You might guess based on me writing this blog how I feel about Bob Marley. Your thoughts probably barely scratch the surface. There are artists I grieve over, feeling the loss like I would a dear friend or family member. Music lifts me up and is my companion in good times and bad times. Many of these blog posts I cry over. They take a lot out of me as this one has. Like most of you the only way I could know Bob Marley was through his hit songs through the album Legend. When I wanted to dive into Reggae I didn’t start with Bob Marley. That was too easy. I still feel that way. Reggae is a rich very textured genre. It’s like most women I know very hard to get to know. It has a language unique to itself a beat unique to itself. When I got around to Bob Marley I started with Soul Rebel which came out in 1970. It was not his first album but it was pretty early. This was the Bob who was alive. He recorded that album as a living breathing soul. Knowing Bob Marley isn’t the easy thing you think. It really is like picking up a book on Abraham Lincoln and trying to discern who he was, what he loved. You can get glimpses but you will never get the full picture. Listening to an album is like hearing the beating heartbeat of a soul. The album Legend is clinical, it’s posthumous even though all those songs except for Buffalo Soldier were released when Bob was alive. It’s still a carefully put together clinical look at an artist. Listen to Natty Dread, or. Burnin’ and you get something different. Bob is the only artist who I believe should never be covered unless your last name is Marley. I love him that much. It’s very difficult to see and hear David Marley sing (Ziggy) because he sounds and looks so much like Bob.

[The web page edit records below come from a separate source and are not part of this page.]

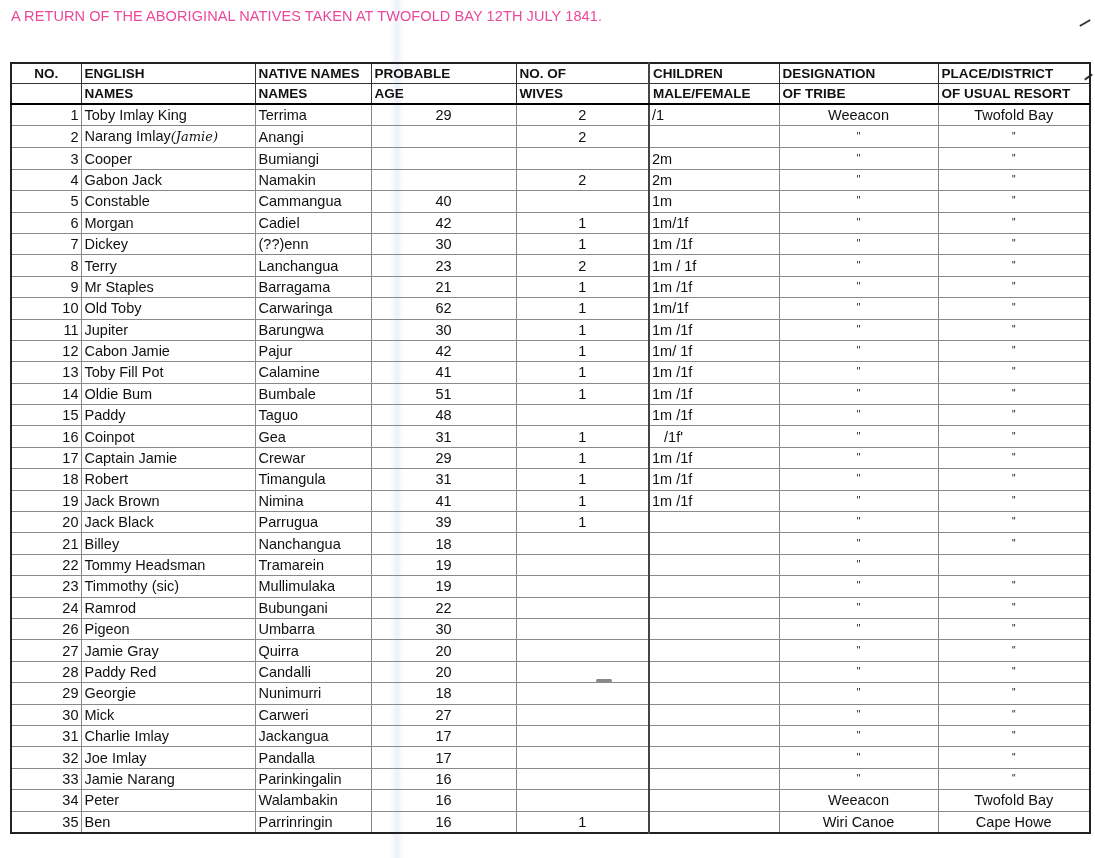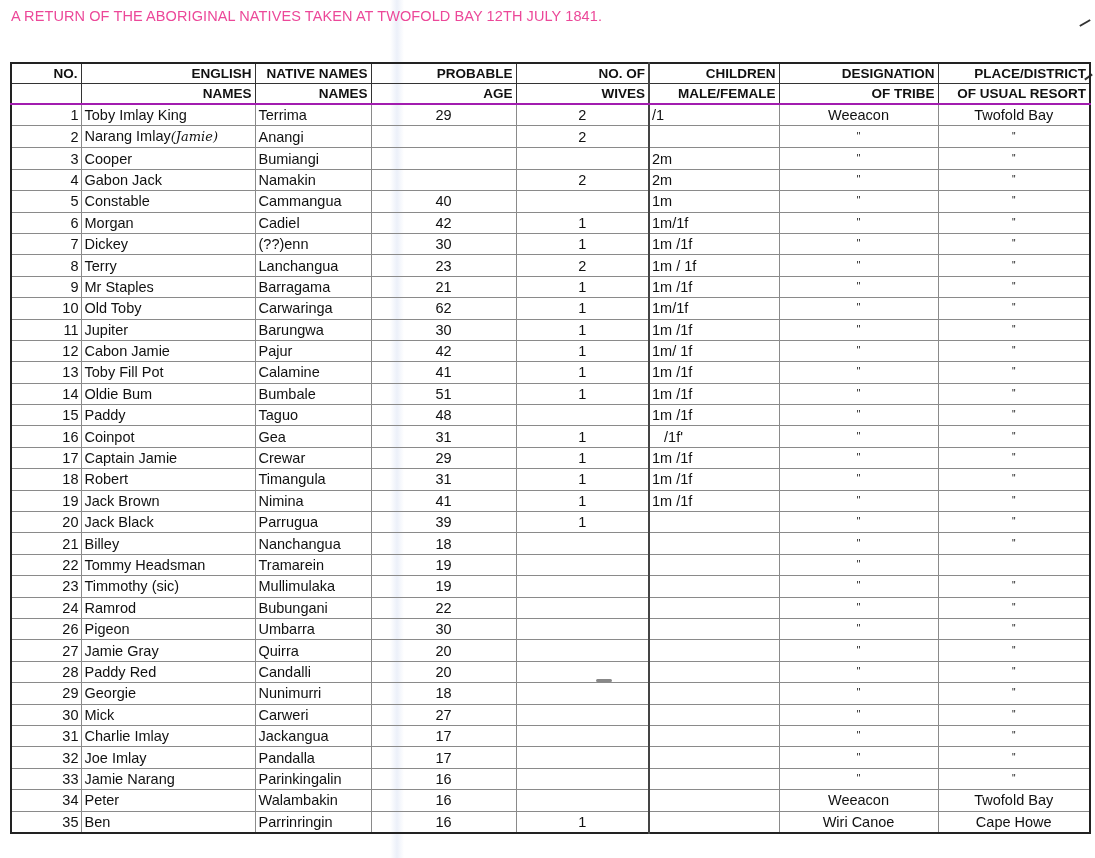--- a/index.html
+++ b/index.html
@@ -7,23 +7,23 @@
          font-family: "Liberation Sans", sans-serif; color: #111; }
   .title { position: absolute; left: 11px; top: 8px; font-size: 14.5px; letter-spacing: 0.1px; color: #ec4899; }
   .fold { position: absolute; left: 390px; top: 0; width: 14px; height: 858px;
           background: linear-gradient(90deg, rgba(210,220,240,0) 0%, rgba(200,212,238,0.35) 50%, rgba(210,220,240,0) 100%); pointer-events:none; }
   .pen-mark { position: absolute; right: 4px; top: 22px; width: 12px; height: 2px; background:#333; transform: rotate(-30deg); }
   .pen-mark2 { position: absolute; right: 2px; top: 76px; width: 9px; height: 2px; background:#333; transform: rotate(-35deg); }
   .smudge { position: absolute; left: 596px; top: 679px; width: 16px; height: 3px; background:#555; border-radius: 2px; opacity: .7; }
   table { position: absolute; left: 10px; top: 62px; border-collapse: collapse; table-layout: fixed; width: 1079px;
           border: 2px solid #222; font-size: 14.5px; }
   th, td { border: 1px solid #8a8a8a; padding: 0 3px; height: 20.4px; line-height: 20px; white-space: nowrap; overflow: hidden; }
-  th { font-weight: bold; font-size: 13.5px; text-align: right; height: 19px; line-height: 19px; border-color:#333; }
-  th.no { text-align: right; margin-left: 46px; }
-  tr.h2 th { border-bottom: 2px solid #a21caf; margin-top: 20px; }
+  th { font-weight: bold; font-size: 13.5px; text-align: left; height: 19px; line-height: 19px; border-color:#333; }
+  th.no { text-align: center; margin-left: 46px; }
+  tr.h2 th { border-bottom: 2px solid #000000; margin-top: 20px; }
   td.no { text-align: right; padding-right: 2px; }
   td.c { text-align: center; }
   td.ch { text-align: left; padding-left: 2px; }
   td.ditto { text-align: center; font-size: 10px; }
   .col-children { border-left: 2px solid #444 !important; }
   .hand { font-family: "DejaVu Serif", serif; font-style: italic; font-size: 13px; }
 </style>
 </head>
 <body>
 

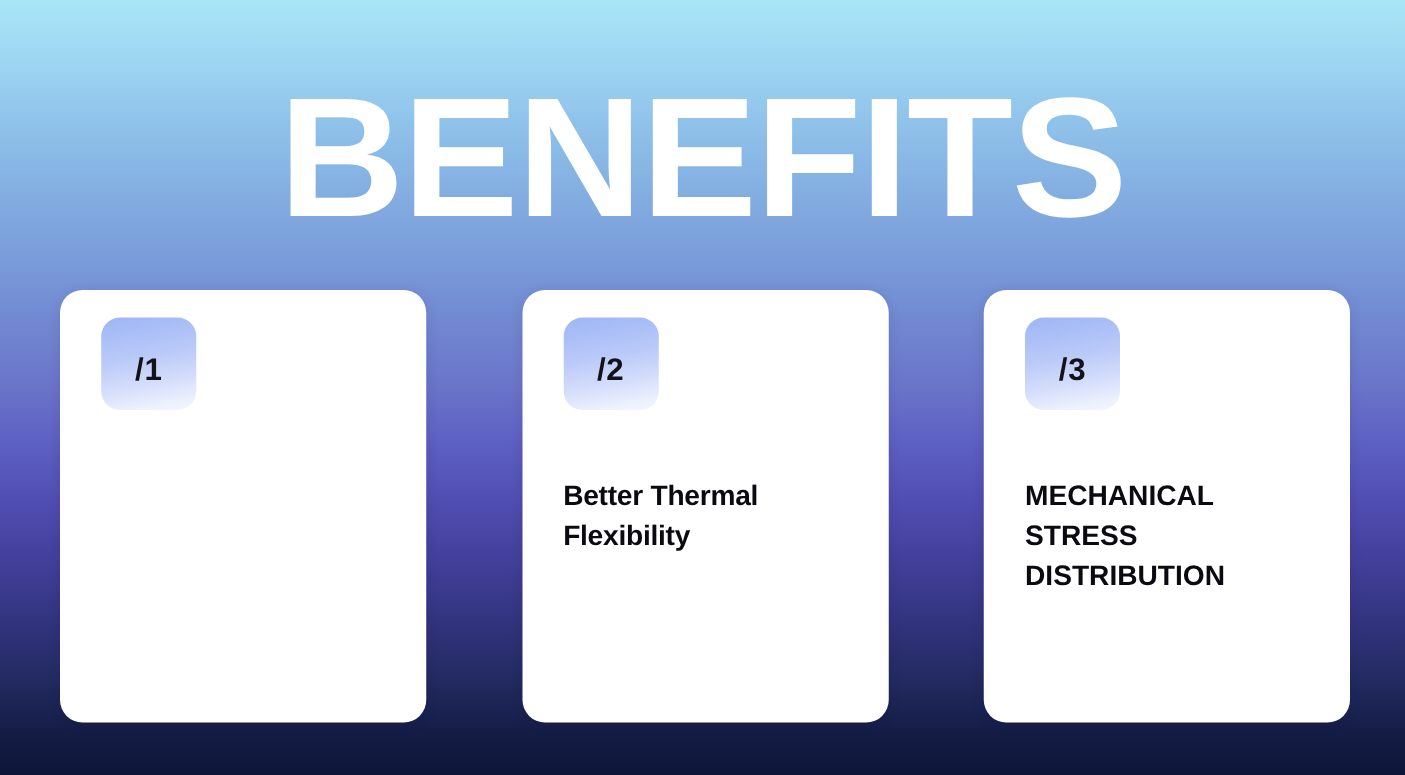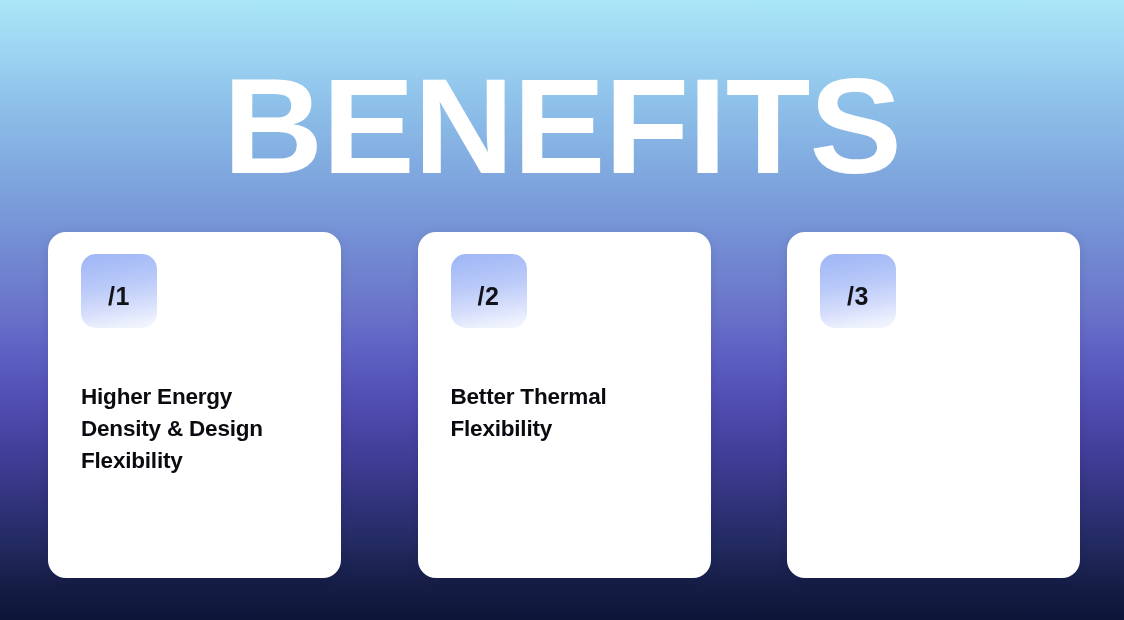--- a/index.html
+++ b/index.html
@@ -118,33 +118,33 @@
 <div class="slide">
 
   <div class="title">BENEFITS</div>
 
   <div class="cards">
 
     <div class="card">
       <div class="badge">
         <span class="badge-label">/1</span>
       </div>
-      <div class="card-title">Higher Energy
-Density &amp; Design
-Flexibility</div>
     </div>
 
     <div class="card">
       <div class="badge">
         <span class="badge-label">/2</span>
       </div>
       <div class="card-title">Better Thermal
 Flexibility</div>
     </div>
 
     <div class="card">
       <div class="badge">
         <span class="badge-label">/3</span>
       </div>
+      <div class="card-title upper">MECHANICAL
+STRESS
+DISTRIBUTION</div>
     </div>
 
   </div>
 </div>
 
 </body></html>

There are many images of Bob all available all easy to find. With the exceptions of him frail and dying I love them all. My favorites though are of two types. The first is Bob sitting, smiling. He never appears as if he is posing. It’s like taking a candid shot of someone and capturing them perfectly. The other is later in his career when he had the really long dreadlocks and the pictures are all live performance shot. Bob playing or singing those dreadlocks flying around his head like some strange Medusa, so free and so joyful.